Точно: в сортир ведет.
- Да вы что, товарищ... эта... гражданин прапорщик... э... старший...
- Погуторь у меня. В туалет шыгом марш.
- Не хочу я, с утра маковой росинки...
- Ну, тогды, - вздохнул Шакалов, - вот. - И изъял из неведомых Крохи глубин... трехлитровую банку с теплой мутной водой. - Поблюй, заключенный номер раз, легше станет.
- Ну уж нет! - возмутился Кроха: не дай бог, отравишься... - Я уж лучше, как положено, через зад.
- Дело твое. Да не туды, умора! В уголок, в уголок погадь. Да натужься получше, а не то будешь эту воду пить до четверга.
- Понял!
Обидно-то как! Но силился Кроха, выдавал съеденное за несколько часов. И все-то псу под хвост! Ну откуда, люди добрые, на Зоне силы возьмутся, когда каждый Шакал норовит все, что ты с таким трудом надыбал, прикарманить, да еще и усвоиться колбаске не дает.
Уж как так получилось, но выдал Кроха даже то, что жевал в последнюю очередь - не больше пятнадцати минут назад. Узнал свое добро по маслинке, которую из жадности не жуя проглотил - вон она, чернеет в куче.
- Тэк-с, - присел Шакалов над кучей, морщась от отвращения. Но полез в кучу с прутиком своим - аккуратненько, археолог вонючий. - Вот оно!
Так и есть. Денежки, завернутые любовно в целлофан. Двадцатипяточка, четвертачок и зелененький полтинник.
Хорошо, что два червонца заныкал - ни одна собака не найдет, - пронеслось в голове у Крохи. Червончики, с Лениным, привязал Кроха к самому интимному месту, а потом обвязал его, пришпандорив к яичкам - надежно. Да усмотрел, видать, Шакал, пока он, большое дело делая, слишком выставил свою премудрость, на гнусного начальника про себя матерясь.
- А теперь попысай, будь ласка. Уморился ведь с лимонаду-то, сцать хочется. Не стесняйсь.
Кроха полез в штаны, соображая, как бы так его вытащить, чтоб червонцы сохранить... И уронил, конечно, обоих Лениных в говно.

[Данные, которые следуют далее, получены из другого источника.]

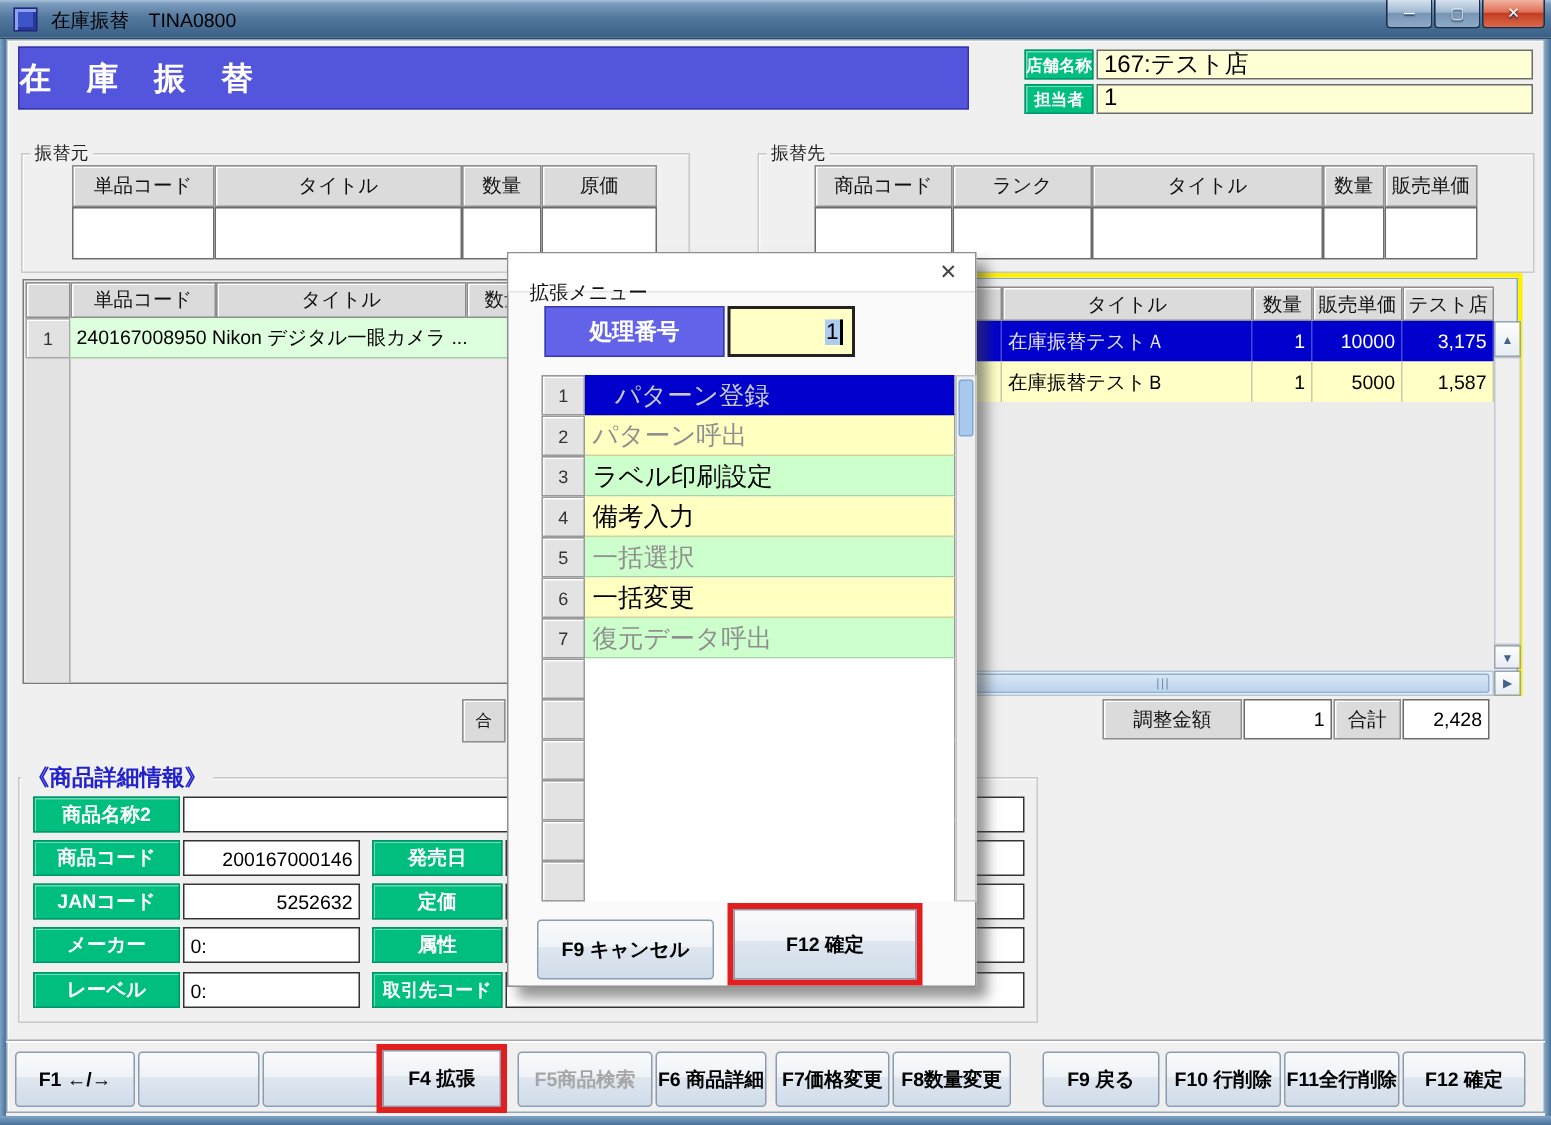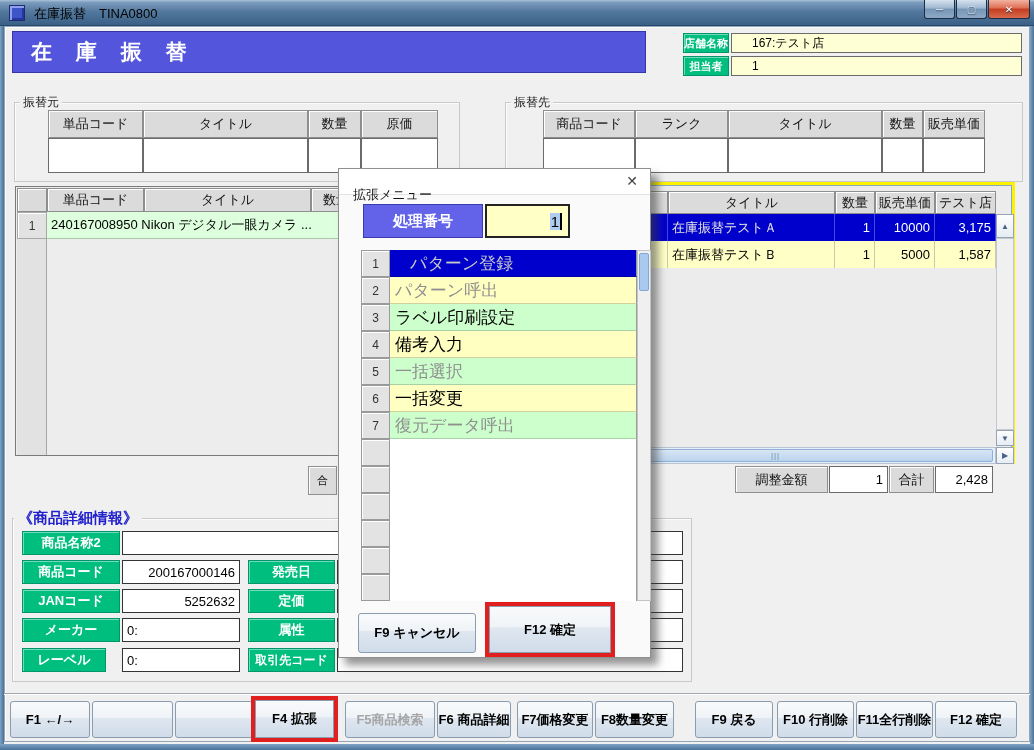--- a/index.html
+++ b/index.html
@@ -29,7 +29,7 @@
   
   .banner { background:var(--banner-blue,#5355DC); border:1px solid #3335A8;
     color:#FFF; font-weight:bold; font-size:21px; letter-spacing:9px;
-    display:flex; align-items:center; padding-left:18px; }
+    display:flex; align-items:center; }
   .gl { background:var(--accent-green,#00BE7E); border:1px solid #00966B;
     box-shadow:inset 1px 1px 0 rgba(255,255,255,.45);
     color:#FFF; font-weight:bold; display:flex; align-items:center; justify-content:center; }

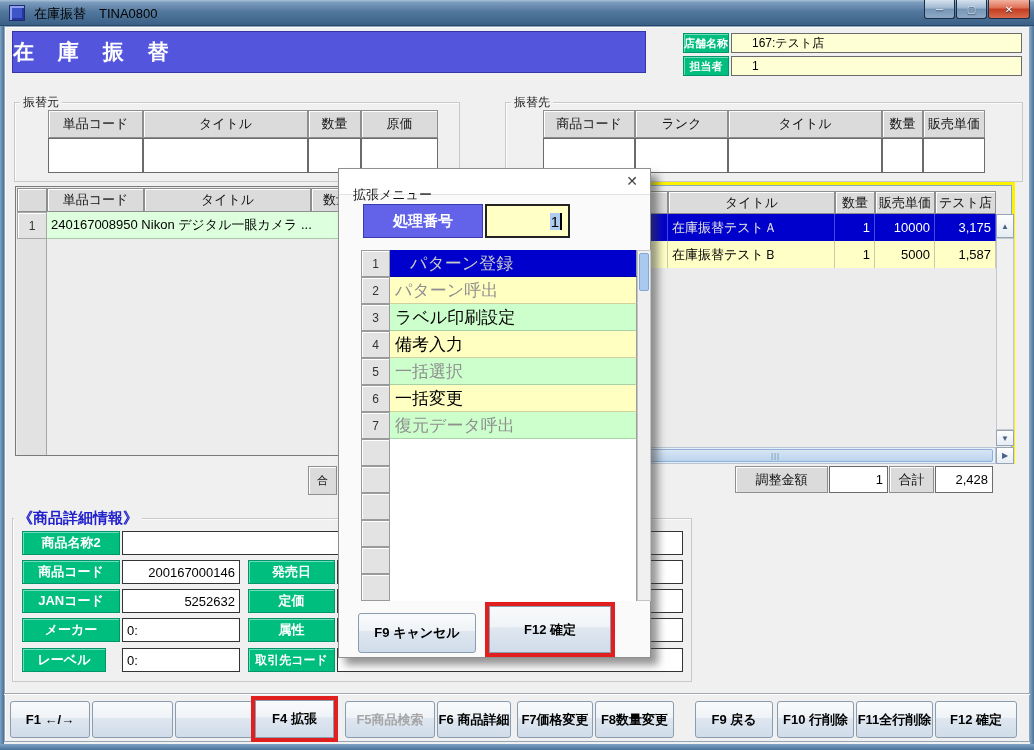--- a/index.html
+++ b/index.html
@@ -34,7 +34,7 @@
     box-shadow:inset 1px 1px 0 rgba(255,255,255,.45);
     color:#FFF; font-weight:bold; display:flex; align-items:center; justify-content:center; }
   .yf { background:var(--field-yellow,#FFFFD6); border:1px solid #6B6B6B;
-    font-size:12px; display:flex; align-items:center; padding:0 20px; color:#000; }
+    font-size:16px; display:flex; align-items:center; padding:0 4px; color:#000; }
   .hdr { background:#DBDBDB; border:1px solid #8E8E8E; box-shadow:inset 1px 1px 0 #FFF;
     display:flex; align-items:center; justify-content:center; font-size:13px; color:#111; }
   .inp { background:#FFF; border:1px solid #6B6B6B; }

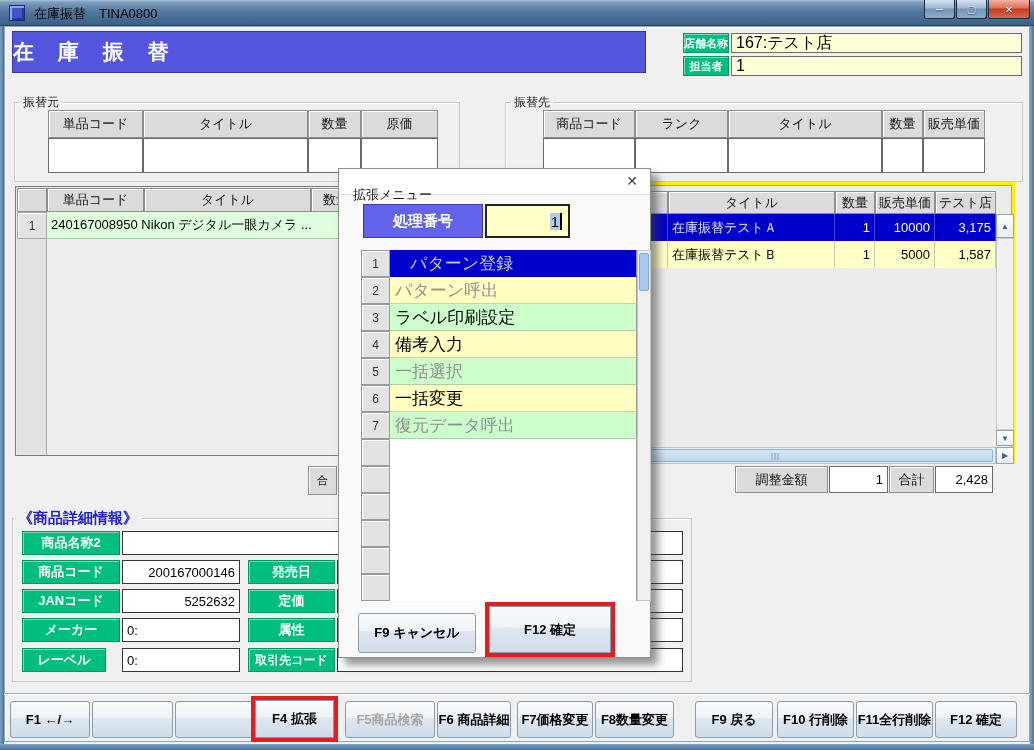--- a/index.html
+++ b/index.html
@@ -206,7 +206,7 @@
   <div class="abs gl" style="left:248px;top:618px;width:87px;height:24px;font-size:13px;">属性</div>
   <div class="abs inp" style="left:337px;top:618px;width:346px;height:24px;border-color:#333;"></div>
 
-  <div class="abs gl" style="left:22px;top:648px;width:84px;height:24px;font-size:13px;">レーベル</div>
+  <div class="abs gl" style="left:22px;top:648px;width:98px;height:24px;font-size:13px;">レーベル</div>
   <div class="abs inp cellL" style="left:122px;top:648px;width:118px;height:24px;border-color:#333;">0:</div>
   <div class="abs gl" style="left:248px;top:648px;width:87px;height:24px;font-size:12px;">取引先コード</div>
   <div class="abs inp" style="left:337px;top:648px;width:346px;height:24px;border-color:#333;"></div>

- Вот теперь правда все, - Шакалов с удовольствием поковырялся в дерьме на этот раз прямо пальцами. Достал двух Лениных, обдул формально... Подумал и обтер о робу третьего.
- Гуляй. Но прежде, Крохалев, кучу эту убери. Приду, проверю.
Утекли денежки!.. Прощай чаек, прощай косячок, прощай лишняя папиросочка...
Скорбно зарыдал Кроха - пустой, как вчера, униженный... опять голодный! И до ужина рак на горе свистеть не собирался...
ЗОНА. ВОРОНЦОВ
Я выдохнул полной грудью, сделал шаг к столу и понял... вон оно... то состояние... когда все оборвалось... и теперь уж никакая сила... никакой кран не сможет меня оторвать от ударов по морде этого человека. Я буду бить его ровно столько, чтобы убедиться, что он не живой...
ЗОНА. ДОСТОЕВСКИЙ
И только неожиданно вбежавший прапорщик Хрякин спас жизнь капитана.
Прапор загремел сапогами, хлопнул дверью, некстати заржал отчего-то, и все это сбило Батю со страшного намерения, будто пробудило, встряхнуло Воронцова, уже шедшего на прямых ногах к не подозревавшему, как смерть его близко, капитану...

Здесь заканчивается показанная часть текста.